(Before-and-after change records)
——
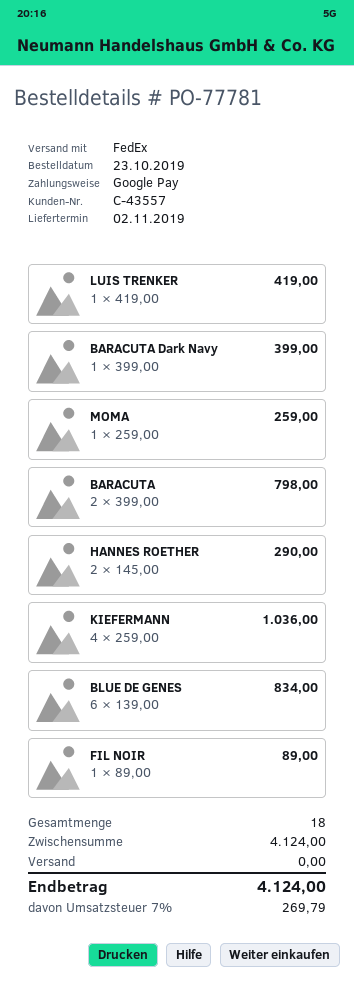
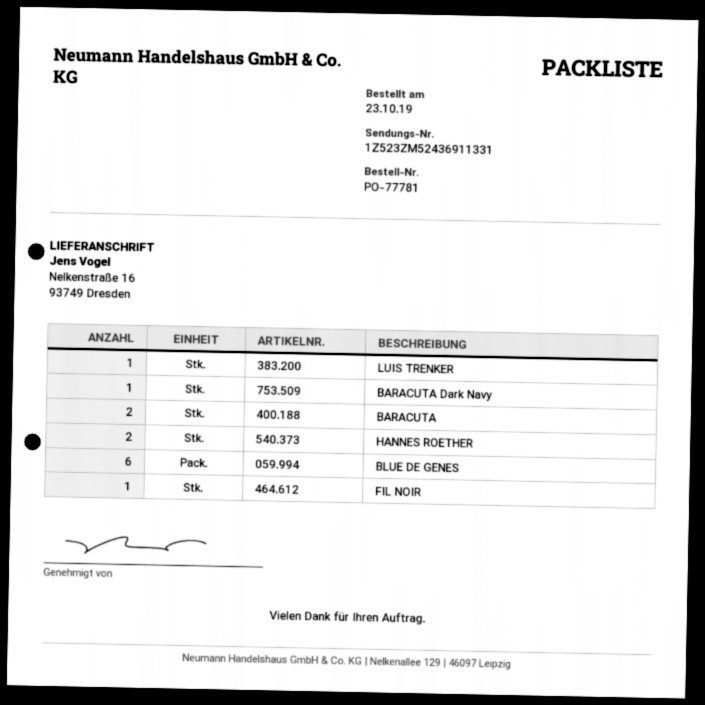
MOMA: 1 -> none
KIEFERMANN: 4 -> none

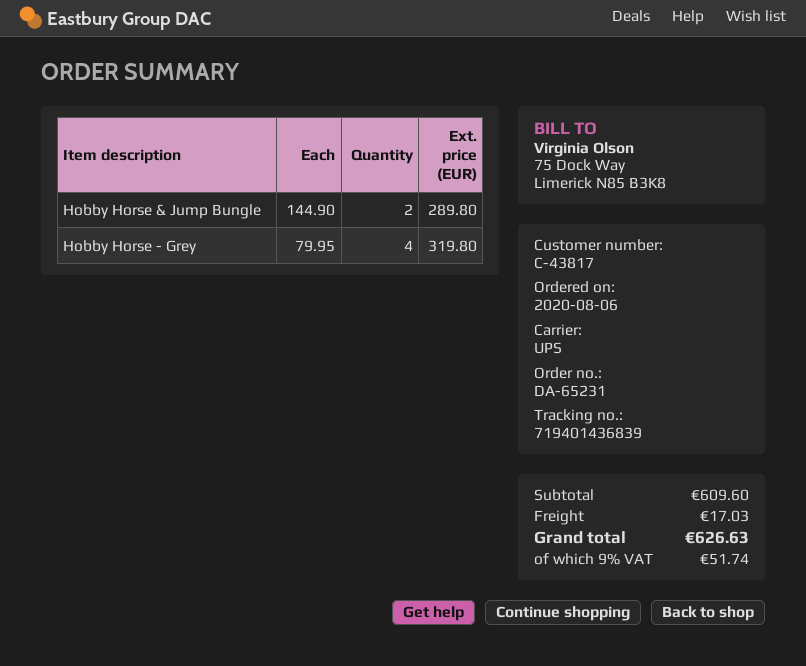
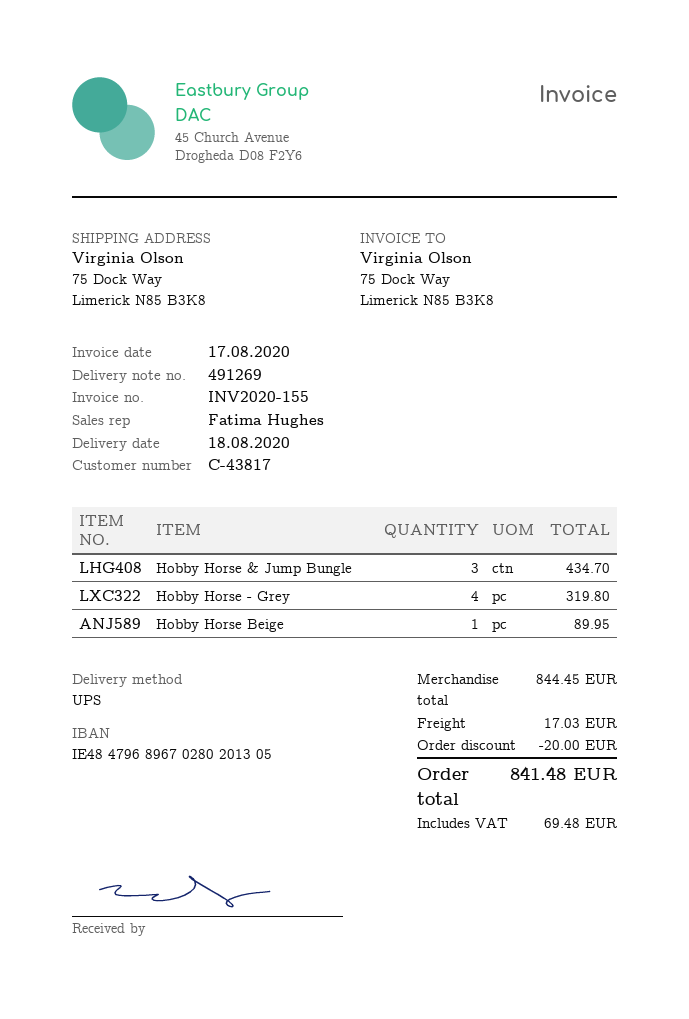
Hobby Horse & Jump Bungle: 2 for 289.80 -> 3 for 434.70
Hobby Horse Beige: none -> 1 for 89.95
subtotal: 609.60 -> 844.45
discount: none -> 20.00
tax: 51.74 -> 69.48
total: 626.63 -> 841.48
——
What this task involves ▸ Every line of the records above must reappear exactly, though the pictures must not.

Answer below ▸
MOMA: 1 -> none
KIEFERMANN: 4 -> none

Hobby Horse & Jump Bungle: 2 for 289.80 -> 3 for 434.70
Hobby Horse Beige: none -> 1 for 89.95
subtotal: 609.60 -> 844.45
discount: none -> 20.00
tax: 51.74 -> 69.48
total: 626.63 -> 841.48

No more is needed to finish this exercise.